Over at the consistently interesting EnergySavvy.com, they’ve got a neat little post about the kind of cues that increase people’s participation in energy savings programs. They are helping the Department of Energy pilot test the new national Home Energy Score.
You can read their post for all the details; I’ll just pass along the conclusions. Not surprisingly, the things that work are all about increasing emotional and social relevance:
- Keep it simple: Simpler, friendlier language and less data always “won” our A|B test cases. In an industry full of building science nerds (and we use that term affectionately), we’ve all got to fight the urge to overwhelm homeowners with technical details and data. Research by Columbia University professor Sheena Iyengar showed a correlation between the number of 401K plan choices that employees at a company had with their participation rate: the more plan choices they had, the lower the participation rate was in any of the options.
- Personalize: Personalized language (“Your Home” and “Efficient Homes in Your Neighborhood” for example) and visuals performed well in our tests. It works to convince hotel guests to reuse their towels: “Other people who stay in this particular hotel room reused their towels at least once during their stay.” Maybe it’ll work to encourage home energy efficiency work.
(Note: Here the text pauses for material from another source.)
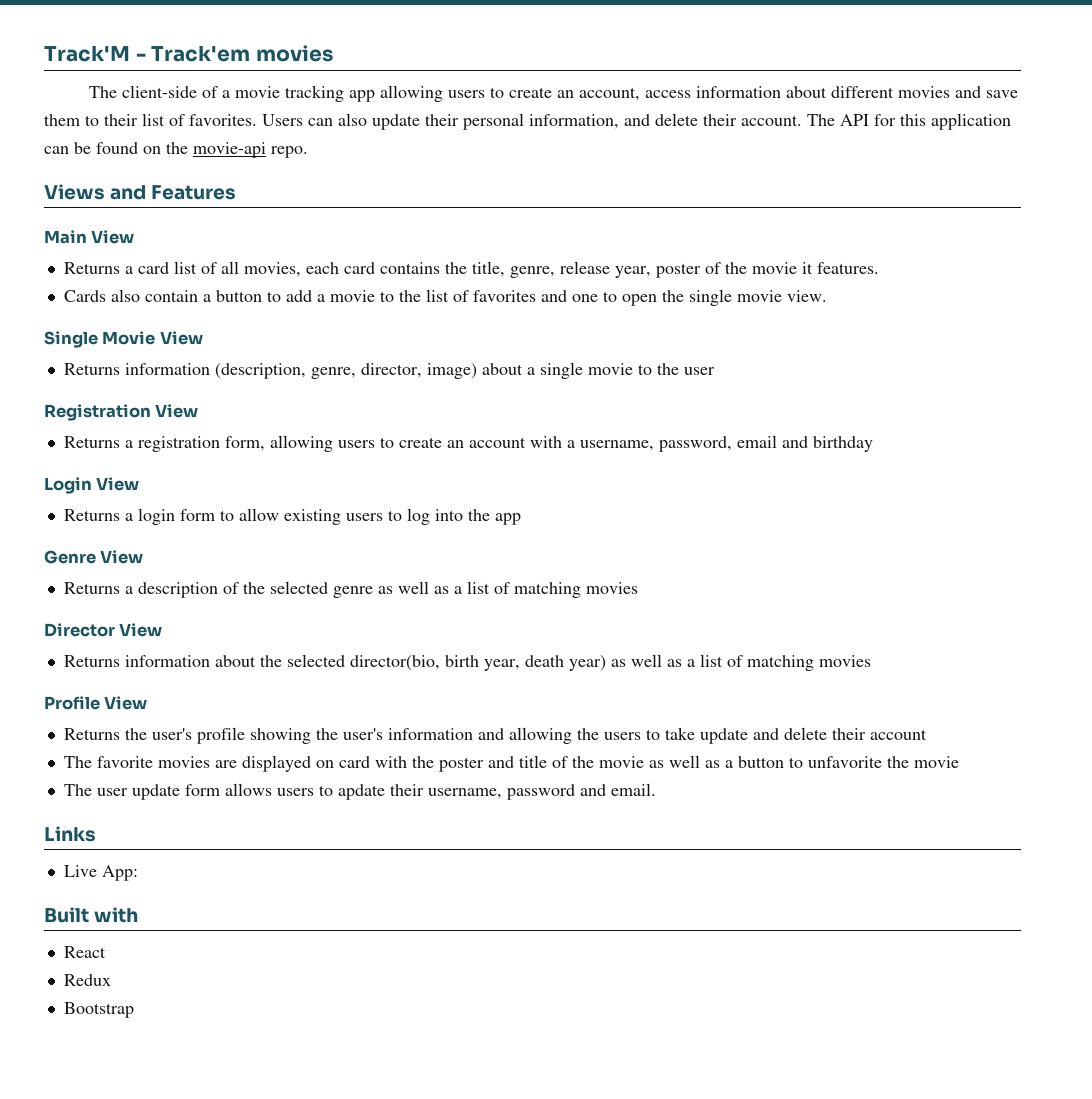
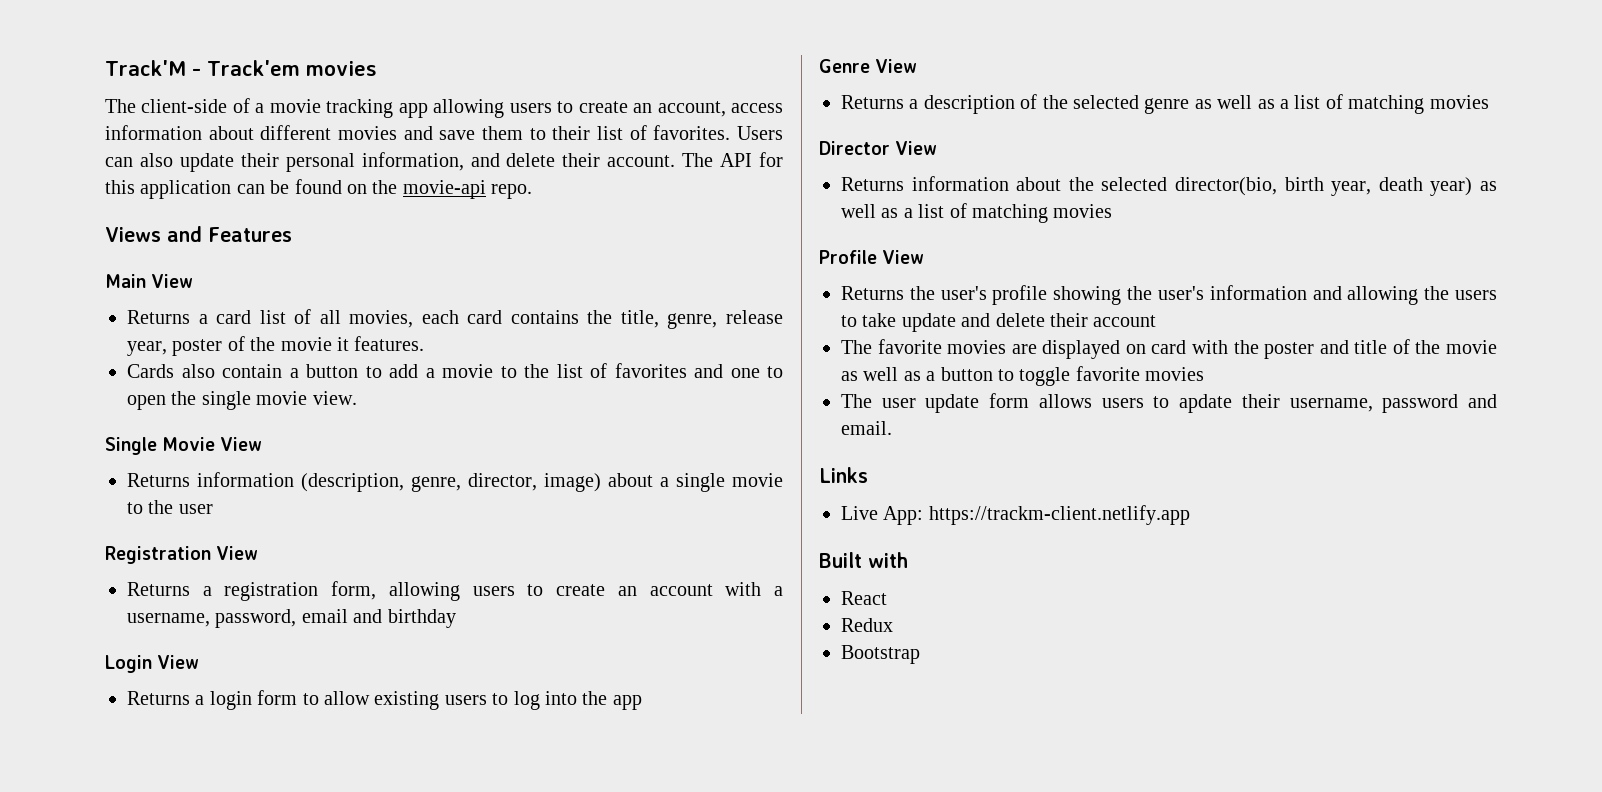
[807,756,959,768] unfavorite the movie -> [1019,366,1205,386] toggle favorite movies
(138, 873) none -> [928,505,1190,525] https://trackm-client.netlify.app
- Make it Long-Term: Given multi-year measure lives of most energy efficiency improvements and the average tenure of homeowners, it seems legitimate to show a five-year savings estimate (at least!). While behavioral economics studies do show that people aren’t always motivated more when they are given more money, the fact that people were more motivated by the five-year savings number than the equivalent annual savings number fits with documented social psychology research. (In one study, subjects were willing to switch telephone providers for an average of $56 savings per year when the savings were presented as an annual number. But when the savings were presented as a monthly number, the average needed to be $11/month — the equivalent of $132/year!)